Altena/Iserlohn..  Noch eineinhalb Jahrzehnte nach Kriegsende holt das Geschehen die Region wieder ein: Ein Waldbrand am Wixberg, ein knapp 500 Meter hoher Bergrücken zwischen Altena und Iserlohn, weitet sich zum Feuersturm aus – weil Munitionsreste aus dem Zweiten Weltkrieg explodieren. Haushoch schlagen die Flammen den Wehrleuten entgegen, bedrohen ein Wohngebiet und einen Gasbehälter.
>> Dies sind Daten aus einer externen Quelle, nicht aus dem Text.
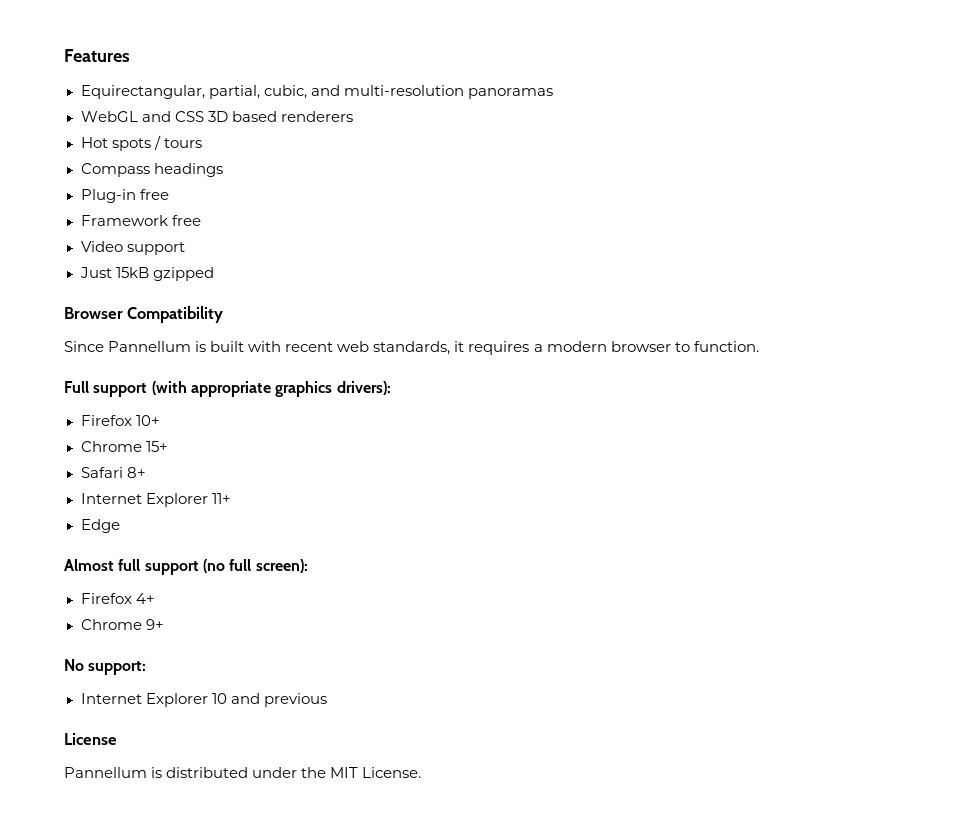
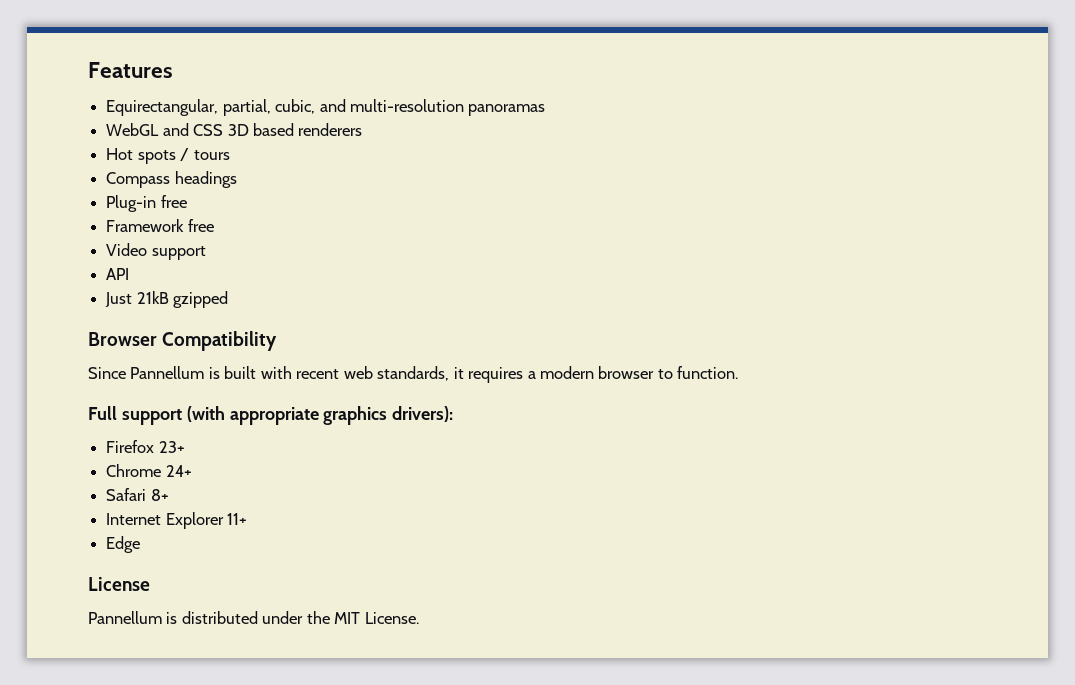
+ API
- Just 15kB gzipped
+ Just 21kB gzipped
- Firefox 10+
- Chrome 15+
+ Firefox 23+
+ Chrome 24+
- Almost full support (no full screen):
- Firefox 4+
- Chrome 9+
- No support:
- Internet Explorer 10 and previous

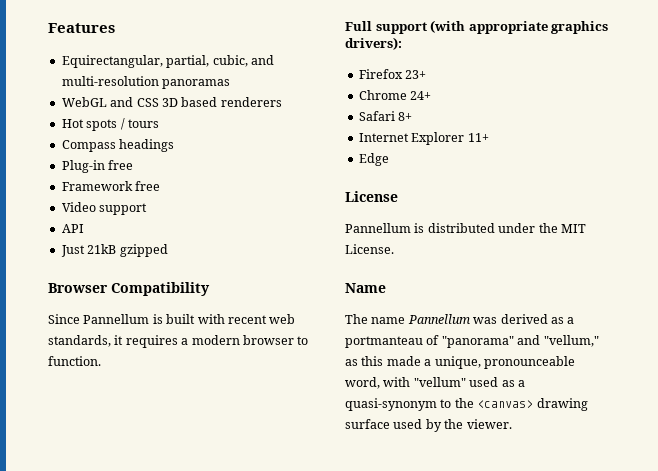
+ Name
+ The name Pannellum was derived as a portmanteau of "panorama" and "vellum," as this made a unique, pronounceable word, with "vellum" used as a quasi-synonym to the <canvas> drawing surface used by the viewer.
Der Herbst 1959 gibt sich lange wie ein Spätsommer. 20 Grad zeigt das Thermometer tagsüber. Regen – Fehlanzeige. Am 4. Oktober 1959 beginnt es am Wixberg auf Altenaer Seite zu brennen. Gegen 21 Uhr fällt der Fernsehempfang aus: Die Flammen haben den Umsetzer auf der Bergspitze eingeschlossen. Zwei Tage später kommt es wegen der explodierenden Munitionsreste, die nach der Auflösung des Ruhrkessels in die Wälder gekippt worden waren, zur Kettenreaktion: Der Waldbrand gerät außer Kontrolle. Feuerwehren aus Südwestfalen und dem Ruhrgebiet, Bundeswehreinheiten, belgische, kanadische und britische Streitkräfte kämpfen gegen die Flammenwände. Erst am 12. Oktober haben sie das Feuer gelöscht.